A revisão constitucional irá alterar o artigo 34, que passará a incluir “a garantia da liberdade das mulheres de recorrer à interrupção voluntária da gravidez”.

Para ser definitivamente aprovada, a alteração constitucional exigirá o ‘OK’ definitivo de uma maioria de três quintos de uma sessão conjunta do Parlamento, tradicionalmente realizada no Palácio de Versalhes.

Embora tenha reconhecido que atualmente o direito ao aborto não está ameaçado em França, o ministro da Justiça, Eric Dupond-Moretti, considerou necessário registar o aborto para que “no futuro nenhuma maioria possa questioná-lo”.

Moretti lembrou o caso dos Estados Unidos, mas também o da Hungria ou da Polónia, onde os partidos conservadores restringiram o direito ao aborto, e destacou que no futuro isso também poderia acontecer em França.

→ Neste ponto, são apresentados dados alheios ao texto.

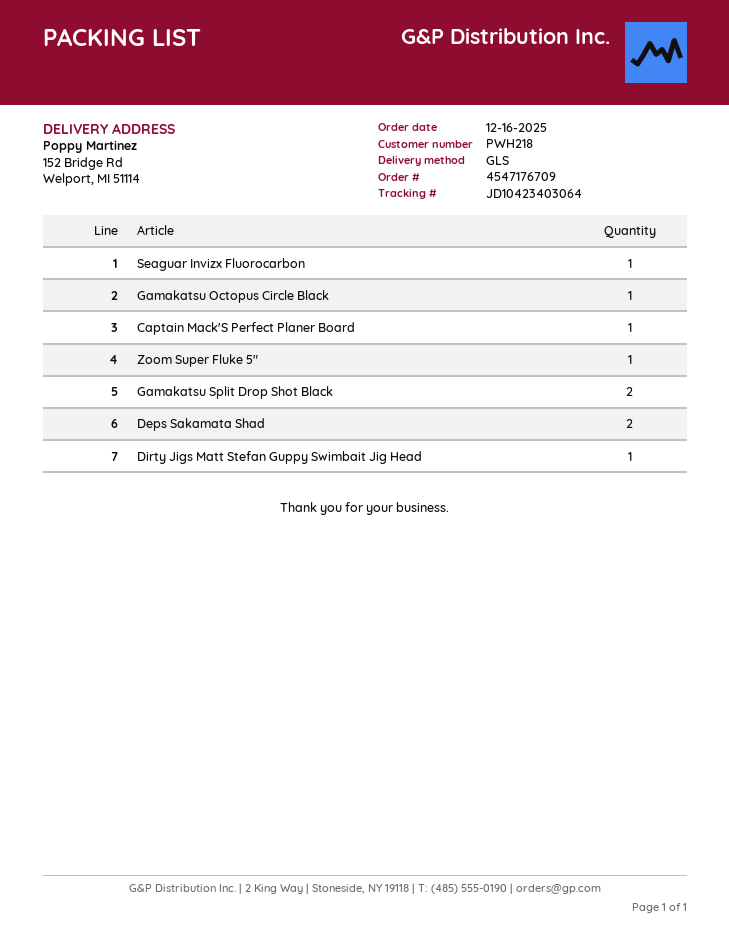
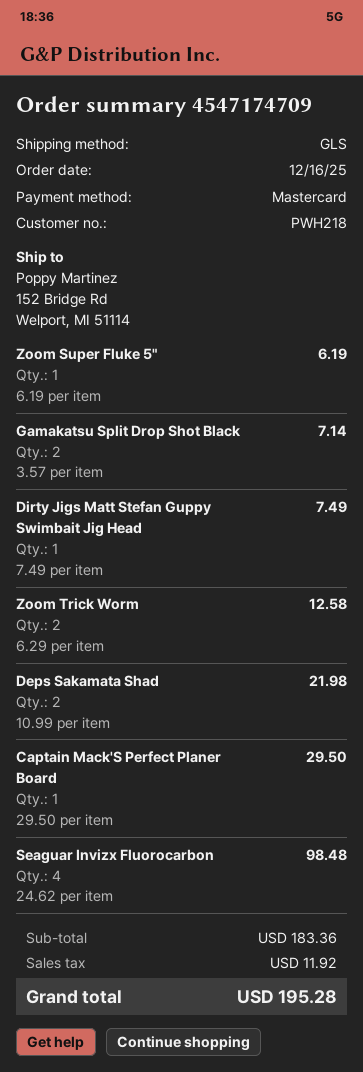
order number: 4547176709 -> 4547174709
Seaguar Invizx Fluorocarbon: 1 -> 4
Gamakatsu Octopus Circle Black: 1 -> none
Zoom Trick Worm: none -> 2

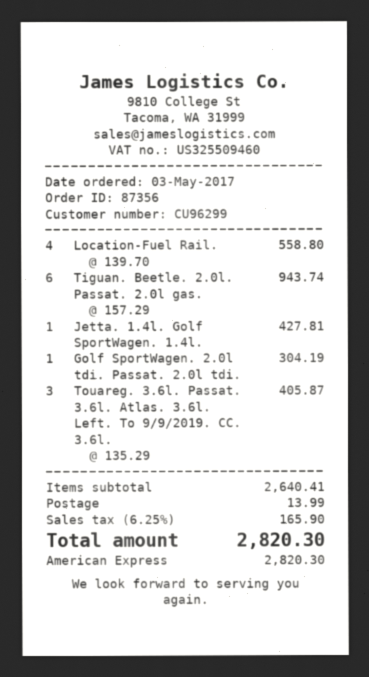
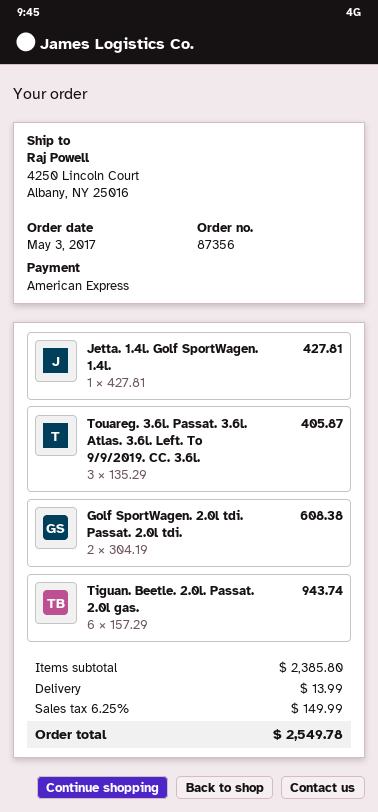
Location-Fuel Rail.: 4 x 139.70 = 558.80 -> none
Golf SportWagen. 2.0l tdi. Passat. 2.0l tdi.: 1 x 304.19 = 304.19 -> 2 x 304.19 = 608.38
subtotal: 2640.41 -> 2385.80
tax: 6.25% = 165.90 -> 6.25% = 149.99
total: 2820.30 -> 2549.78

Em França, o direito à interrupção voluntária da gravidez está atualmente consagrado numa lei ordinária que data de 1975, e a sua consagração no direito constitucional dificultará qualquer tentativa futura do legislador de o abolir ou de limitar fortemente, segundo os seus defensores.

De acordo com uma sondagem de novembro de 2022, quase nove em cada dez franceses (86%) são favoráveis à consagração do direito ao aborto na Constituição.

Os últimos números oficiais, publicados em setembro, mostram que o número de abortos em França aumentou para 234 mil em 2022, após dois anos de declínio excecional devido à epidemia de Covid-19.

Com a consagração deste direito na Constituição será mais difícil modificá-la, sendo exigida uma maioria de três quintos para alterá-la novamente.

Extrema-direita vota a favor da reforma no Parlamento

A maioria dos deputados da extrema-direita votou a favor da reforma, mas os seus dirigentes deixaram uma nota discordante, considerando que se tratou de uma manobra do Presidente francês para esconder a sua fragilidade parlamentar.

“Vamos votar esta constitucionalização, porque não nos representa nenhum problema, mas a partir daí não podemos falar de um dia histórico. É um dia explorado por Emmanuel Macron para a sua própria glória”, disse a líder da extrema-direita, Marine Le Pen.

Outros parlamentares conservadores expressaram dúvidas se a reforma adotada poderia infringir a liberdade dos médicos de se oporem à realização de abortos com base na objeção de consciência.

Antecedendo a votação histórica, a Pontifícia Academia do Vaticano para a Vida defendeu hoje que “não pode ser um direito” acabar com uma vida humana.

“A Pontifícia Academia para a Vida reitera que precisamente na era dos direitos humanos universais não pode haver um ‘direito’ de suprimir a vida humana”, afirmou em comunicado.

A iniciativa já tinha sido aprovada no final de janeiro por uma maioria esmagadora na Assembleia Nacional e, na semana passada no Senado, apesar da relutância de alguns senadores de direita e do centro, que têm a maioria na câmara alta.